# Calming bands



## Dimwit (Nov 10, 2011)

Has anybody used one of these on their dog/have any opinions?
Someone has suggested that it may be a good idea to try on the dimwit to help with his anxiety (particularly in stressful situations) but I am not sure.

He doesn't really like anything round his head as he hates having his jaw restricted which is my main concern.


----------



## Pipin (Jul 8, 2013)

They work based on the pressure point across the dogs nose, but getting them accustomed to them can take time. If you decide to go for it (they work well on some dogs) introduce it slowly over a couple of weeks, showing it to him, treating, putting it on for a second, treating, gradually building up to having it on for several seconds, all the time getting praise and treats. 

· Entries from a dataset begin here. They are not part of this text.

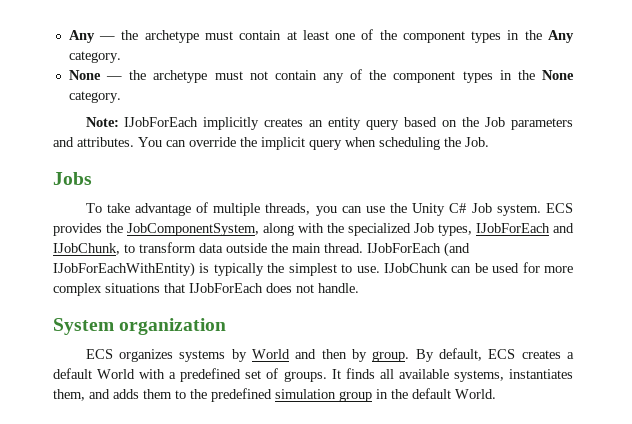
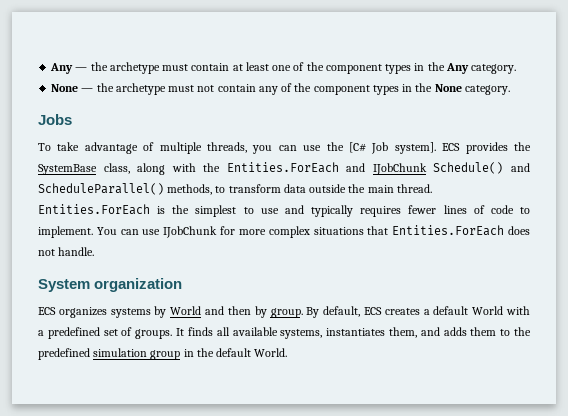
[85,117,573,130] [53,137,489,150] // Note: IJobForEach implicitly creates an entity query based on the Job parameters and attributes. You can override the implicit query when scheduling the Job. -> (510, 90) none
[412,203,541,216] Unity C# Job system. -> [348,142,436,154] [C# Job system].
[127,223,259,236] JobComponentSystem, -> [38,163,130,175] SystemBase class,
[348,223,574,236] [53,243,120,255] specialized Job types, IJobForEach and IJobChunk, -> [226,162,530,175] [38,183,213,195] Entities.ForEach and IJobChunk Schedule() and ScheduleParallel() methods,
[367,242,470,257] [53,262,520,277] IJobForEach (and IJobForEachWithEntity) is typically the simplest to use. IJobChunk can be used -> [38,204,530,217] [38,226,218,238] Entities.ForEach is the simplest to use and typically requires fewer lines of code to implement. You can use IJobChunk
[189,283,263,293] IJobForEach -> [392,225,505,236] Entities.ForEach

Have you thought about/looked at Adaptil or DAP collars/products? These give off a pheramone that naturally calms and relaxes anxious dogs. Might be worth a try before a more invasive method.


----------



## Dimwit (Nov 10, 2011)

Thanks for the feedback. Obviously I woul take it slowly with getting him used to it before I even attempt to use it in a stressful situation. 
I have tried adaptil before (collar and spray) which did not make any noticeable difference to him. I know nothing will work miracles, but if anything can just bring his anxiety level down a notch so I can actually work with him then that would be a start.


----------



## Sled dog hotel (Aug 11, 2010)

Dimwit said:


> Has anybody used one of these on their dog/have any opinions?
> Someone has suggested that it may be a good idea to try on the dimwit to help with his anxiety (particularly in stressful situations) but I am not sure.
> 
> He doesn't really like anything round his head as he hates having his jaw restricted which is my main concern.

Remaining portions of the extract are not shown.